An enterprise task management solution is ideal in this regard, because the level of ‘nagging’ or reminding workers of the need to perform a task can be controlled by management. Ultimately, the trigger points for escalation and reallocation of work can also be automated, which means the user cannot hide what they are doing or not doing. Again, this sounds Orwellian with Big Brother Watching You, but accountability does lead to productivity, and perhaps there are more fundamental reasons for delays than simple procrastination.
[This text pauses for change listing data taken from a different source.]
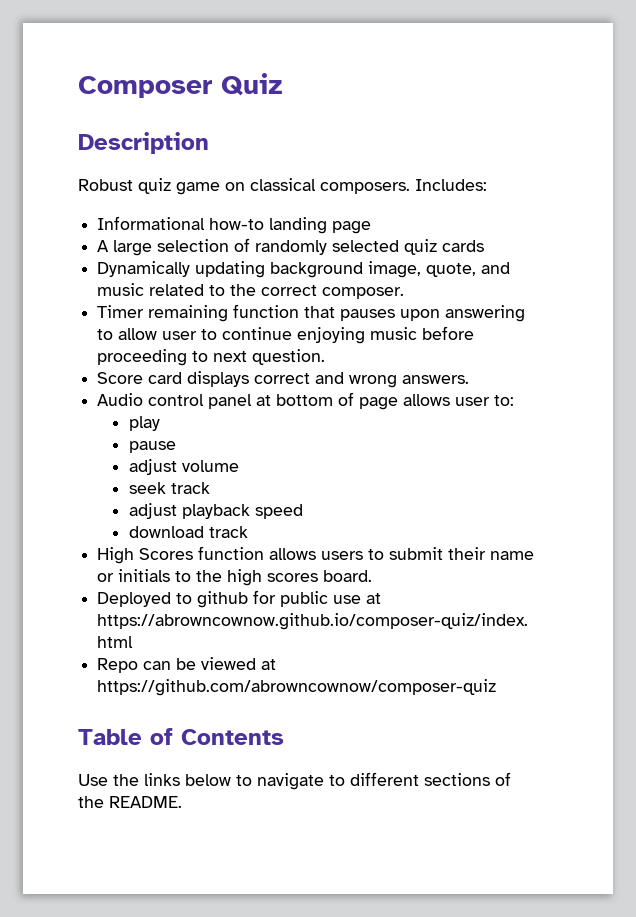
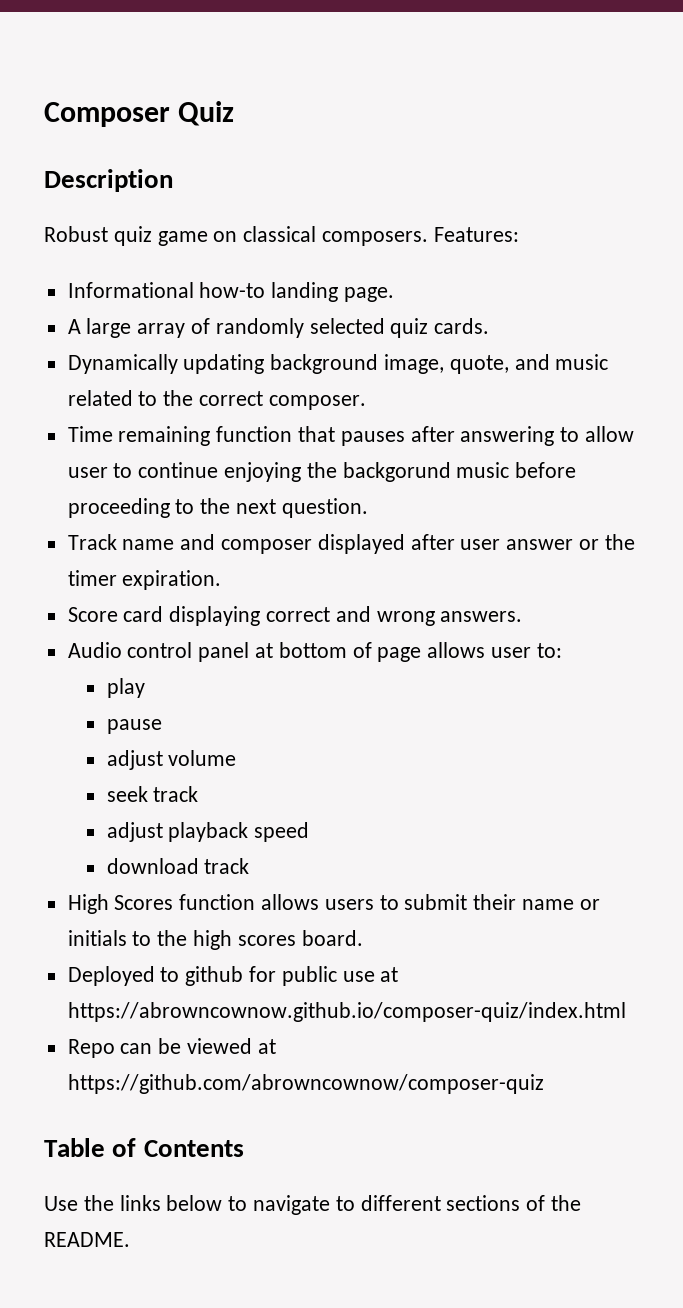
[415,179,487,191] Includes: -> [433,227,519,242] Features:
[332,221,372,234] page -> [344,287,395,302] page.
[157,239,230,252] selection -> [137,323,186,338] array
[442,240,485,252] cards -> [434,318,490,334] cards.
[97,305,145,318] Timer -> [67,426,113,442] Time
[400,309,441,321] upon -> [410,426,455,442] after
(366, 335) none -> [306,462,451,482] the backgorund
(209, 356) none -> [200,498,231,514] the
(326, 357) none -> [67,534,635,554] [67,570,222,590] // Track name and composer displayed after user answer or the timer expiration.
[187,371,250,387] displays -> [169,606,261,626] displaying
An interesting counter-point to my position is found in this post by Aaron Couch, a user of a range of task management solutions (though I believe he comes more from a personal time management perspective than I do in this article.


Procrastination is not simply an individual problem, but one which affects organizations in their entirety.

Enterprise task management applications can tackle the root causes of procrastination, but they differ from the time-management or self-help approach advocated by many writers and advisors.

Lean BPM platforms such as HighGear include task management, workflow, resource utilization, and other functionality that allows management to create workflows and business processes which cut out the triggers of procrastinating behavior.

HighGear and other enterprise task management apps are also able to counter procrastinating behaviors through greater visibility and accountability, at the individual, team, department or organization-levels.